The problem – From the line holding "- Lab 24 – Manage" to the final line of the entries, set down each line exactly, including both, and nothing more.

Source data
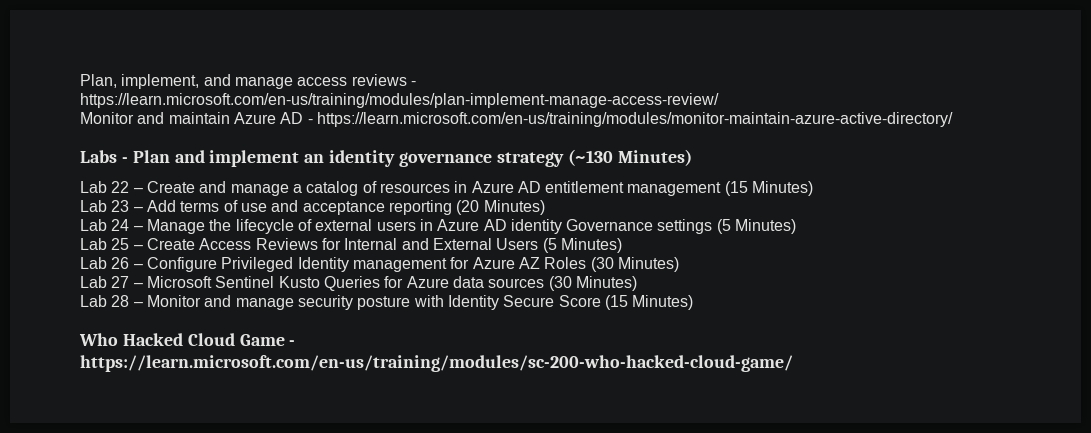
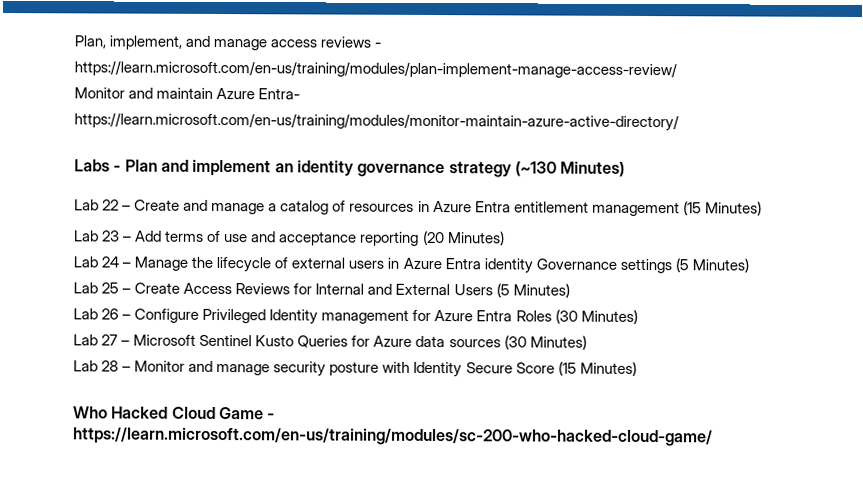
- Monitor and maintain Azure AD - https://learn.microsoft.com/en-us/training/modules/monitor-maintain-azure-active-directory/
+ Monitor and maintain Azure Entra- https://learn.microsoft.com/en-us/training/modules/monitor-maintain-azure-active-directory/
- Lab 22 – Create and manage a catalog of resources in Azure AD entitlement management (15 Minutes)
+ Lab 22 – Create and manage a catalog of resources in Azure Entra entitlement management (15 Minutes)
- Lab 24 – Manage the lifecycle of external users in Azure AD identity Governance settings (5 Minutes)
+ Lab 24 – Manage the lifecycle of external users in Azure Entra identity Governance settings (5 Minutes)
- Lab 26 – Configure Privileged Identity management for Azure AZ Roles (30 Minutes)
+ Lab 26 – Configure Privileged Identity management for Azure Entra Roles (30 Minutes)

Solution below –
- Lab 24 – Manage the lifecycle of external users in Azure AD identity Governance settings (5 Minutes)
+ Lab 24 – Manage the lifecycle of external users in Azure Entra identity Governance settings (5 Minutes)
- Lab 26 – Configure Privileged Identity management for Azure AZ Roles (30 Minutes)
+ Lab 26 – Configure Privileged Identity management for Azure Entra Roles (30 Minutes)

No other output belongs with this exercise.